To determine whether the vaccine may have induced T cell responses specific to neoantigens exclusive to the tumor, the researchers used whole exome sequencing and CD8+ neoepitope prediction to generate pools of candidate neoepitopes to test patient-derived CD8+ T cells. Neoepitope-specific CD8+ T cells could be detected in pre-vaccine samples from 4 of 6 patients tested, while they could be detected in all 6 samples taken after treatment; the total number of reactive neoepitopes increased from 9 to 16. Interestingly, in patients who demonstrated an increase in a pre-existing neoepitope response, the newly induced neoantigen-specific T cells demonstrated significantly increased functional avidity. TCR sequencing appeared to indicate priming by the vaccine of new high-avidity clones, and predictions from homology modeling support that TCRs on post-treatment CD8+ T cells would lead to more numerous favorable interactions with peptide:MHC residues compared to pre-treatment TCRs, which would account for the enhanced avidity that was observed.

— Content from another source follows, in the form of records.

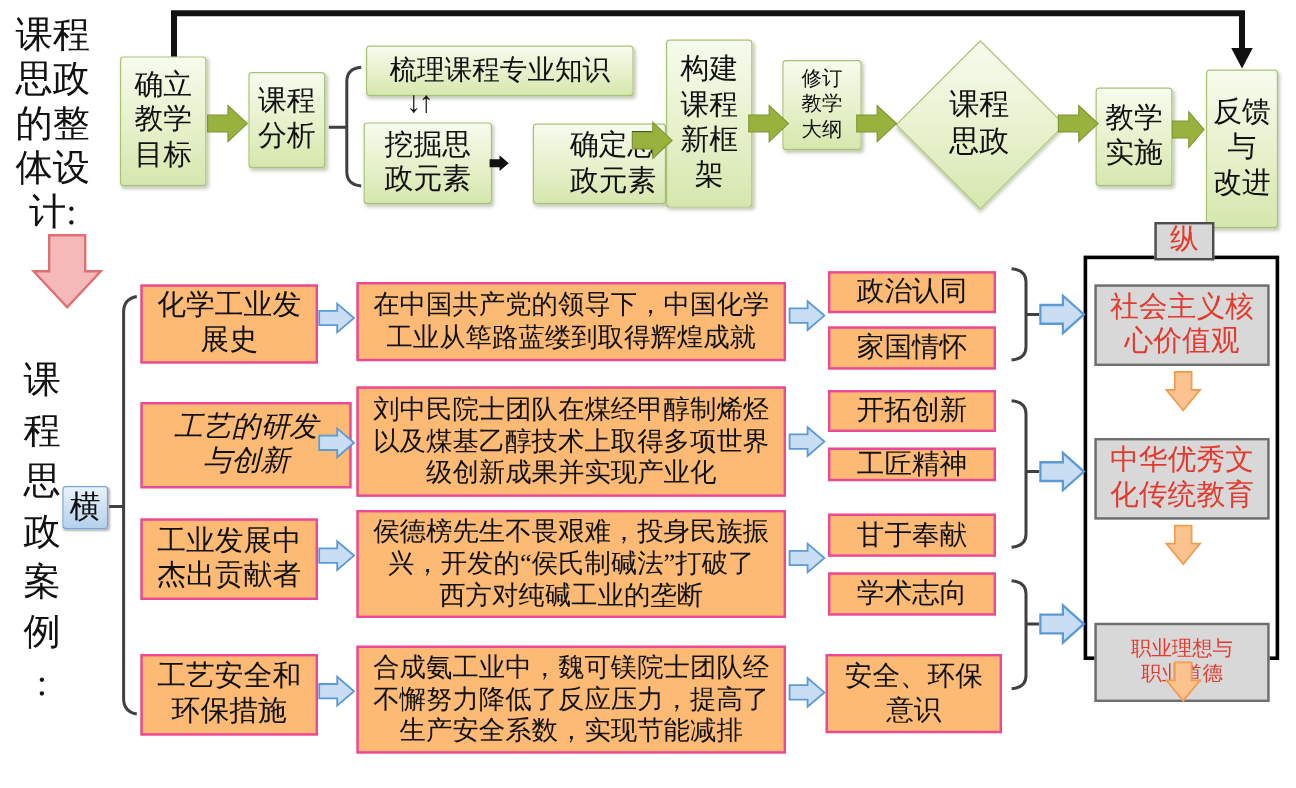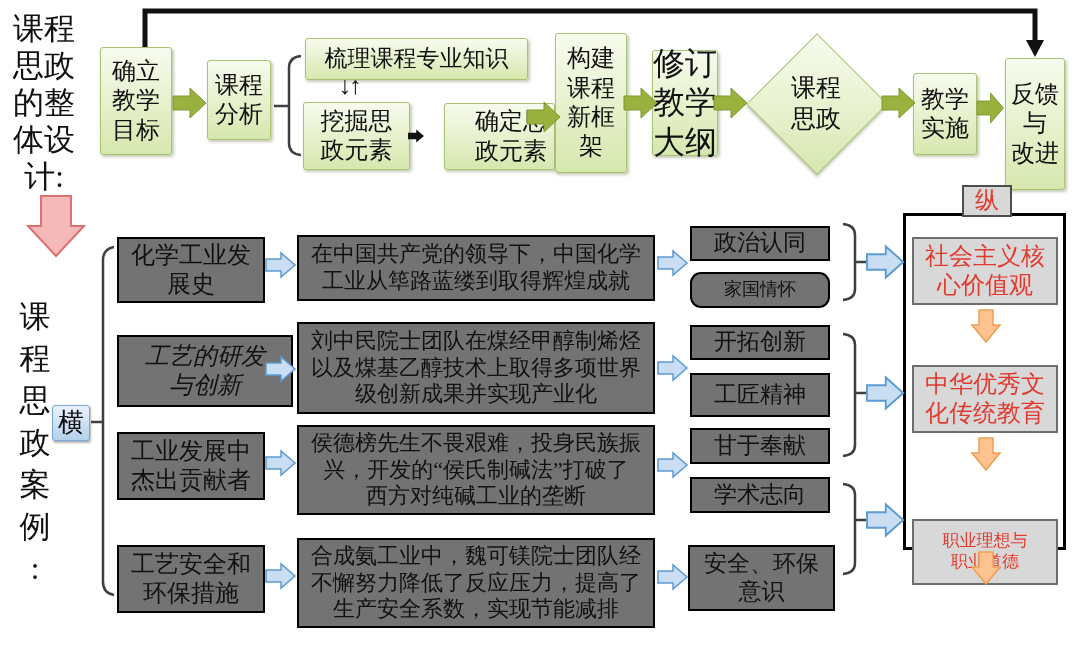--- a/index.html
+++ b/index.html
@@ -2,21 +2,21 @@
 <html><head>
 <meta charset="utf-8">
 <style>
   html,body{margin:0;padding:0;background:#fff;}
   #canvas{position:relative;width:1080px;height:657px;overflow:hidden;
     font-family:"Liberation Serif","DejaVu Serif",serif;color:#111;}
   .box{position:absolute;display:flex;align-items:center;justify-content:center;
     text-align:center;white-space:pre-line;line-height:1.22;box-sizing:border-box;}
   .green{background:linear-gradient(180deg,#f7fbee 0%,#e6f0ca 55%,#d6e7ae 100%);
     border:1.5px solid #a9c274;border-radius:3px;box-shadow:1.5px 2px 3px rgba(90,110,50,.35);}
-  .plain{background:#737373;border:2px solid #000000;}
+  .plain{background:#fdba74;border:2px solid #ec4899;}
   .gray{background:#d8d8d8;border:2px solid #6e6e6e;color:#e23a2e;}
   .bluebox{background:linear-gradient(180deg,#eaf2fb,#b4d0ec);border:1.5px solid #76a7d7;
     border-radius:3px;box-shadow:1px 1.5px 2px rgba(0,0,0,.3);}
   .vtext{position:absolute;white-space:pre-line;text-align:center;}
   .diamond{position:absolute;left:767px;top:54px;width:98px;height:98px;
     transform:rotate(45deg);background:linear-gradient(135deg,#f7fbee 0%,#e6f0ca 60%,#d6e7ae 100%);
     border:1.5px solid #a9c274;box-shadow:2px 2px 3px rgba(90,110,50,.35);}
   .dtext{position:absolute;left:767px;top:54px;width:98px;height:98px;display:flex;
     align-items:center;justify-content:center;text-align:center;white-space:pre-line;
     font-size:25px;line-height:1.25;}
@@ -49,46 +49,46 @@
   <div class="box green" style="left:305px;top:38px;width:223px;height:42px;font-size:23px;">梳理课程专业知识</div>
   <div class="box" style="left:327px;top:72px;width:44px;height:28px;font-size:25px;font-weight:bold;letter-spacing:-2px;">↓↑</div>
   <div class="box green" style="left:303px;top:102px;width:107px;height:68px;font-size:24px;">挖掘思
 政元素</div>
   <div class="box green" style="left:444px;top:103px;width:111px;height:67px;font-size:24px;padding-left:23px;">确定思
 政元素</div>
   <div class="box green" style="left:555px;top:33px;width:72px;height:140px;font-size:24px;">构建
 课程
 新框
 架</div>
-  <div class="box green" style="left:652px;top:50px;width:66px;height:106px;font-size:32px;">修订
+  <div class="box green" style="left:652px;top:50px;width:66px;height:75px;font-size:17px;">修订
 教学
 大纲</div>
   <div class="diamond"></div>
   <div class="dtext">课程
 思政</div>
   <div class="box green" style="left:913px;top:73px;width:64px;height:82px;font-size:24px;">教学
 实施</div>
   <div class="box green" style="left:1005px;top:58px;width:60px;height:132px;font-size:24px;">反馈
 与
 改进</div>
 
   <div class="box plain" style="left:117px;top:237px;width:148px;height:66px;font-size:24px;">化学工业发
 展史</div>
   <div class="box plain" style="left:297px;top:235px;width:358px;height:66px;font-size:22px;">在中国共产党的领导下，中国化学
 工业从筚路蓝缕到取得辉煌成就</div>
   <div class="box plain" style="left:690px;top:226px;width:140px;height:35px;font-size:23px;">政治认同</div>
-  <div class="box plain" style="left:690px;top:272px;width:140px;height:36px;font-size:18px;border-radius:11px;">家国情怀</div>
+  <div class="box plain" style="left:690px;top:272px;width:140px;height:36px;font-size:23px;">家国情怀</div>
 
   <div class="box plain" style="left:117px;top:335px;width:176px;height:72px;font-size:24px;font-style:italic;">工艺的研发
 与创新</div>
   <div class="box plain" style="left:297px;top:322px;width:358px;height:92px;font-size:22px;">刘中民院士团队在煤经甲醇制烯烃
 以及煤基乙醇技术上取得多项世界
 级创新成果并实现产业化</div>
   <div class="box plain" style="left:690px;top:325px;width:140px;height:35px;font-size:23px;">开拓创新</div>
-  <div class="box plain" style="left:690px;top:373px;width:140px;height:44px;font-size:23px;">工匠精神</div>
+  <div class="box plain" style="left:690px;top:373px;width:140px;height:28px;font-size:23px;">工匠精神</div>
 
   <div class="box plain" style="left:117px;top:432px;width:148px;height:68px;font-size:24px;">工业发展中
 杰出贡献者</div>
   <div class="box plain" style="left:297px;top:425px;width:358px;height:90px;font-size:22px;">侯德榜先生不畏艰难，投身民族振
 兴，开发的“侯氏制碱法”打破了
 西方对纯碱工业的垄断</div>
   <div class="box plain" style="left:690px;top:428px;width:140px;height:36px;font-size:23px;">甘于奉献</div>
   <div class="box plain" style="left:690px;top:477px;width:140px;height:36px;font-size:23px;text-align:right;">学术志向</div>
 
   <div class="box plain" style="left:117px;top:545px;width:148px;height:68px;font-size:24px;">工艺安全和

Of the 25 patients treated, 2 patients experienced a partial response and 13 experienced stable disease persisting for a median of 14 months. Patients whose T cells recognized tumor antigen-presenting DCs or tumor cells after vaccination had significantly longer progression-free survival, and most achieved remission inversion. At two years, the overall survival rate of responder patients was 100%, while the overall survival of non-responders was only 25%. Their results could not be attributed to preexisting immunity.
In regards to the addition of bevacizumab or bevacizumab and pretreatment with low-dose cyclophosphamide to OCDC, Tanyi et al. observed that a significantly higher proportion of patients in cohort 3 (receiving all three treatments) responded to tumor antigen. Patients in this cohort had a higher overall survival rate at 12 and 24 months compared to patients in cohorts that did not receive cyclophosphamide before each vaccination. The survival rate was also higher (78% vs 44%) than that seen in matched historical control patients who had been treated with bevacizumab and cyclophosphamide, but not vaccine. Overall, Tanyi et al. conclude that use of oxidized whole-tumor lysate DC vaccine is safe and effective, and that it may be most effective in combination with low-dose cyclophosphamide pre-treatment.